## WHAT TO WORK ON
Write out the data below exactly, from its first line to the line containing "agreed, the coordinating", that line included.

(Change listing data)
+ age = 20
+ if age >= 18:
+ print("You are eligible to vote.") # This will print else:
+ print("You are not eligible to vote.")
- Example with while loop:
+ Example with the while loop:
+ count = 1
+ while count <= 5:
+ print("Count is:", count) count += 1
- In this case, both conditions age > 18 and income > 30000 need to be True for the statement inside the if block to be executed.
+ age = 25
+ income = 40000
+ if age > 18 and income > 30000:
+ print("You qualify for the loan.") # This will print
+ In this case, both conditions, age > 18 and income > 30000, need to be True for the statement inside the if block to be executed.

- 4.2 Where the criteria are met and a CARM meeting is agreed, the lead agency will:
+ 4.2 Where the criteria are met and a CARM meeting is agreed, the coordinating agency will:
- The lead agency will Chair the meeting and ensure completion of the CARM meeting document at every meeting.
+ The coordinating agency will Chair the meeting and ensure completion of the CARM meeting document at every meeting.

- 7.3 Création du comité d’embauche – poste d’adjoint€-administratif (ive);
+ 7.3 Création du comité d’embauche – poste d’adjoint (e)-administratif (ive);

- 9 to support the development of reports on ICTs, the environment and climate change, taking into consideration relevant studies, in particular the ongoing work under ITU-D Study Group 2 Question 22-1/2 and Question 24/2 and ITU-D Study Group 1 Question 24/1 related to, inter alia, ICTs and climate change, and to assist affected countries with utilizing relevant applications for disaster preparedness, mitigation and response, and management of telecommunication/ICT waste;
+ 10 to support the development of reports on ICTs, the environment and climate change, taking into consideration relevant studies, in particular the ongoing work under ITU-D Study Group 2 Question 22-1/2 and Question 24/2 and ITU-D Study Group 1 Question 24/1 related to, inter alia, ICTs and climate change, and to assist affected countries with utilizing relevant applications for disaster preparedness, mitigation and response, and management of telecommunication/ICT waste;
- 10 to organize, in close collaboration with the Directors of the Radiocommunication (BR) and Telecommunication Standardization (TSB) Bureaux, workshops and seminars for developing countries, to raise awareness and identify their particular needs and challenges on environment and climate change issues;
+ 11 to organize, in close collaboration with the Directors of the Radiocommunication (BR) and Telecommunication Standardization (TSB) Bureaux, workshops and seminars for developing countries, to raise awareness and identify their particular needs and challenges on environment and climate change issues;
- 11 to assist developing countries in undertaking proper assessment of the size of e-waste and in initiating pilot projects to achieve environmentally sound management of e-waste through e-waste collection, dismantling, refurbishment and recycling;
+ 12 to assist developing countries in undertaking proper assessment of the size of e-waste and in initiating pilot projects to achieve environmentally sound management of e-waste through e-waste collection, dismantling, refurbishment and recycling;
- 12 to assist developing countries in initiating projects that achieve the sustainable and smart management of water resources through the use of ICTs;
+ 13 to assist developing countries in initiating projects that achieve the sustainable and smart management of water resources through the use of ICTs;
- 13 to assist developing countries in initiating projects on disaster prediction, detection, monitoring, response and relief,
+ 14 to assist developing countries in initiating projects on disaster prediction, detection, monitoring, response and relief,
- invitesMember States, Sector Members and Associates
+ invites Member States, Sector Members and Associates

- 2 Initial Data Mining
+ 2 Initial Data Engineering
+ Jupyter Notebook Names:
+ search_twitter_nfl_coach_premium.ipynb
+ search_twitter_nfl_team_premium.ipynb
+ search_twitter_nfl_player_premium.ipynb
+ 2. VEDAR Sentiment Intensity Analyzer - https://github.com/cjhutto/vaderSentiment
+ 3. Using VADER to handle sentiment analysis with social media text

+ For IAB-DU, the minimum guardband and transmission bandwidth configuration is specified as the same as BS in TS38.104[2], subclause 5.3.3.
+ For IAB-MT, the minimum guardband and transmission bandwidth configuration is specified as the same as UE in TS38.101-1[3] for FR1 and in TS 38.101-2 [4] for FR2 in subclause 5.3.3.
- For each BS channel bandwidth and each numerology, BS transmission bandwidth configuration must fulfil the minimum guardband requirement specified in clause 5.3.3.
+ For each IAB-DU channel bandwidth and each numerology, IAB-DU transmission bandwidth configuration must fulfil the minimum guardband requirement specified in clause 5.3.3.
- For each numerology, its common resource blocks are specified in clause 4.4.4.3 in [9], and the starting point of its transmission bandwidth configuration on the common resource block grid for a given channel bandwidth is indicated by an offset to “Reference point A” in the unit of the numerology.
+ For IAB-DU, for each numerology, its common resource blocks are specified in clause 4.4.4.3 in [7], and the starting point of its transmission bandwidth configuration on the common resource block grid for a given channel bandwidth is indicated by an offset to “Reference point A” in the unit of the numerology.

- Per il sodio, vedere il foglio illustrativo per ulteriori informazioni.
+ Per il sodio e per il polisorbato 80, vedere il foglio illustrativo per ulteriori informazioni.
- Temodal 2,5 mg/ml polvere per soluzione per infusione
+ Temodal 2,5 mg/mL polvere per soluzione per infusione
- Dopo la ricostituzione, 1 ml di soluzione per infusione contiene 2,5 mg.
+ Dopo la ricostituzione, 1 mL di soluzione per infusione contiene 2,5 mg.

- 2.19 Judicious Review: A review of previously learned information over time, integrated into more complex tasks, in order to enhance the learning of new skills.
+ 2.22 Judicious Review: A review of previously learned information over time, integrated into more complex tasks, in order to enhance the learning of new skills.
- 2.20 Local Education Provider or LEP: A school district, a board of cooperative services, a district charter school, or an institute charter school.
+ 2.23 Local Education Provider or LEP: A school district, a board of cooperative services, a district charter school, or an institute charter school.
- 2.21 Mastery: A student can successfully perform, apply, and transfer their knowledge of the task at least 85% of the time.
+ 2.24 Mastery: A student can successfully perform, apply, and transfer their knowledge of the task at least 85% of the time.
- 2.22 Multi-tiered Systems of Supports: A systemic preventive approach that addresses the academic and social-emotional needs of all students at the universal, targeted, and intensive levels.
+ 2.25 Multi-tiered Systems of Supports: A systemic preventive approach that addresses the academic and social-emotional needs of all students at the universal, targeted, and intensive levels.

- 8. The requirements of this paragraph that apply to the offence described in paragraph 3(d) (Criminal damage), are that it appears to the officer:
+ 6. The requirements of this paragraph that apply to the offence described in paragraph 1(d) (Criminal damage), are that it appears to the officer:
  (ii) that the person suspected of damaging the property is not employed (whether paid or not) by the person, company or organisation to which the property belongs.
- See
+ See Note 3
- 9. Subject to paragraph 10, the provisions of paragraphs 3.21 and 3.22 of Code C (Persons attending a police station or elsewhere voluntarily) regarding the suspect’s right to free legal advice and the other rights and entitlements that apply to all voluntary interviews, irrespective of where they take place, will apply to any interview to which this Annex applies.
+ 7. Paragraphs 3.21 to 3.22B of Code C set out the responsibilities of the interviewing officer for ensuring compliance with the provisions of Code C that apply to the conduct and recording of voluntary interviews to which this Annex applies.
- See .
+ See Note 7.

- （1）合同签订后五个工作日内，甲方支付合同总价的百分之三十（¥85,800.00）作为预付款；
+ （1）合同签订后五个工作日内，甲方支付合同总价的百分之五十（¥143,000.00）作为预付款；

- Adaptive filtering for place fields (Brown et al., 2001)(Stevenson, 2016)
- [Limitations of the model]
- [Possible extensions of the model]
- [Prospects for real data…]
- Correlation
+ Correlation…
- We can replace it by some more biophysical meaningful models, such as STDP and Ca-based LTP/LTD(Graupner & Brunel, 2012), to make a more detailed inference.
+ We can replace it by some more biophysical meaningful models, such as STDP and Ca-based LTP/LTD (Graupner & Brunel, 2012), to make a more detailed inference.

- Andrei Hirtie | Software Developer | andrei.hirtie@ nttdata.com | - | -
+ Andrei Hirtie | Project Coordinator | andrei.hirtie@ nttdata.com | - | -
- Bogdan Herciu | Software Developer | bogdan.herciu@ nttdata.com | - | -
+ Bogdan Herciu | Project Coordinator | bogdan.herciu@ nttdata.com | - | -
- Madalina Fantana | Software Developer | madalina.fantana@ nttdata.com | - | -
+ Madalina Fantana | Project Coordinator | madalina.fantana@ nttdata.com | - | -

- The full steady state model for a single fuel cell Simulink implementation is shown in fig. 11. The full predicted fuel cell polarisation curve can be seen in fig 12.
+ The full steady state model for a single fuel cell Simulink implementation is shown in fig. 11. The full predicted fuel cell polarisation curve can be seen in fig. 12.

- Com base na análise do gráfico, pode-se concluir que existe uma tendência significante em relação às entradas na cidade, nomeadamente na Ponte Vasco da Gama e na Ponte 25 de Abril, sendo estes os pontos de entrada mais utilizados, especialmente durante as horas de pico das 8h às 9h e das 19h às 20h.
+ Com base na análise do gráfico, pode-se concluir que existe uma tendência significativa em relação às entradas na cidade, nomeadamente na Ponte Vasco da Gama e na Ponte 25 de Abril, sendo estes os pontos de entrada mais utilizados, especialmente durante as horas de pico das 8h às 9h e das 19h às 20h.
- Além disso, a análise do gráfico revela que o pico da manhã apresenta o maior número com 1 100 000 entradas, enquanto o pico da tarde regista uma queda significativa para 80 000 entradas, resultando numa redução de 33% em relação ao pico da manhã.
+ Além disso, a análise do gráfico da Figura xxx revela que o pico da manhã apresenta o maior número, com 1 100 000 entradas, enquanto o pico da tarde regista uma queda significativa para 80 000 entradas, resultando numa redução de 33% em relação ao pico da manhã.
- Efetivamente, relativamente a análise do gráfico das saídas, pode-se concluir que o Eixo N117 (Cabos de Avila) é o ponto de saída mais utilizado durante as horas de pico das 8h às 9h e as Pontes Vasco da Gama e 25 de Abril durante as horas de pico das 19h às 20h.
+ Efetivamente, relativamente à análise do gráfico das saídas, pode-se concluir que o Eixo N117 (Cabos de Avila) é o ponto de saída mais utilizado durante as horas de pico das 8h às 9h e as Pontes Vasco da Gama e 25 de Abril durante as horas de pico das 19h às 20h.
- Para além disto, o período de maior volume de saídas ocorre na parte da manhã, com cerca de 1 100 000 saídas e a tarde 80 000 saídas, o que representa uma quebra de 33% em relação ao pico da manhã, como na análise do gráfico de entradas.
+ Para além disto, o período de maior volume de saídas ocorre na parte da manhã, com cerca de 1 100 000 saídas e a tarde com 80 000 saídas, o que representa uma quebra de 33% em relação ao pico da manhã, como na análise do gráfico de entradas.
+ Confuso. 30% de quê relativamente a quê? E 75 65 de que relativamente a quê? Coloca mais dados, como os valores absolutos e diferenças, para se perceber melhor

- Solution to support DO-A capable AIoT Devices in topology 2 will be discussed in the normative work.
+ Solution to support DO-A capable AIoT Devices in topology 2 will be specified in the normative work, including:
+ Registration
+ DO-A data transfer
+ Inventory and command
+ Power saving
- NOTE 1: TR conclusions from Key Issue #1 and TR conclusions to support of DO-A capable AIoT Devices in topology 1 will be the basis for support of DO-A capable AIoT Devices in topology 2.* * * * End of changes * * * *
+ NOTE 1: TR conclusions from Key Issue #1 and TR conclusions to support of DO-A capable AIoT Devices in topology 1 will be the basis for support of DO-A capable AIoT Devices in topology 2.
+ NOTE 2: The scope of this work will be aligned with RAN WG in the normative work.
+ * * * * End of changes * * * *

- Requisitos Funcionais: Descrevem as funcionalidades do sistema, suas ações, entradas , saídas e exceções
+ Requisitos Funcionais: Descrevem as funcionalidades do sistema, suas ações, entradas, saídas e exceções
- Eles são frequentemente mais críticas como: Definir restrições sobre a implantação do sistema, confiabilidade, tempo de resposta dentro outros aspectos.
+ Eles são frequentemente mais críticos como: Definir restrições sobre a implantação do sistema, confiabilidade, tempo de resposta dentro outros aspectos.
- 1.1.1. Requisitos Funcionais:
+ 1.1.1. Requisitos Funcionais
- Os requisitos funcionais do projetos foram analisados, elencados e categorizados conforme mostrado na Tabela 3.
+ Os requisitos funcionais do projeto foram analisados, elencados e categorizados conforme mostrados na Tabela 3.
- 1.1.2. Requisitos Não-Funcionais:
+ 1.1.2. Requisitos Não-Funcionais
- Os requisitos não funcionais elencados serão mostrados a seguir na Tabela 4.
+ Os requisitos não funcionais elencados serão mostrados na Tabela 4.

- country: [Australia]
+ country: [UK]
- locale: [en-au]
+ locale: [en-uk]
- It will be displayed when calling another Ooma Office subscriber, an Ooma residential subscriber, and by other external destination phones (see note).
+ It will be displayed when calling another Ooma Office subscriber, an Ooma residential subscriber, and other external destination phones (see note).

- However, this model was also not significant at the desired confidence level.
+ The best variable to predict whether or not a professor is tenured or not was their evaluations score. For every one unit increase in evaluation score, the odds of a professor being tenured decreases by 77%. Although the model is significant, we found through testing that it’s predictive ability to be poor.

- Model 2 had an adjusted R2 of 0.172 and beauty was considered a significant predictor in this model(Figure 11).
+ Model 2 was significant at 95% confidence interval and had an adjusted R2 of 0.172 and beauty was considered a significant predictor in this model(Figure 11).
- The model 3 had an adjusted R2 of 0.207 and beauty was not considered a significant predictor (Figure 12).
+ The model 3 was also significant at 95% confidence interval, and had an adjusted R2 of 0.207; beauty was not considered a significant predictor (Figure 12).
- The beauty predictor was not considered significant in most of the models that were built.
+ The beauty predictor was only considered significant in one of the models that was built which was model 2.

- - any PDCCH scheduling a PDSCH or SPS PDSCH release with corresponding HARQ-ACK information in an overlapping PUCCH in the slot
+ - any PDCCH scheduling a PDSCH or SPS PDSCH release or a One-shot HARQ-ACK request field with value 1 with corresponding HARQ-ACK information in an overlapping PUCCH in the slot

## ANSWER SECTION
+ age = 20
+ if age >= 18:
+ print("You are eligible to vote.") # This will print else:
+ print("You are not eligible to vote.")
- Example with while loop:
+ Example with the while loop:
+ count = 1
+ while count <= 5:
+ print("Count is:", count) count += 1
- In this case, both conditions age > 18 and income > 30000 need to be True for the statement inside the if block to be executed.
+ age = 25
+ income = 40000
+ if age > 18 and income > 30000:
+ print("You qualify for the loan.") # This will print
+ In this case, both conditions, age > 18 and income > 30000, need to be True for the statement inside the if block to be executed.

- 4.2 Where the criteria are met and a CARM meeting is agreed, the lead agency will:
+ 4.2 Where the criteria are met and a CARM meeting is agreed, the coordinating agency will:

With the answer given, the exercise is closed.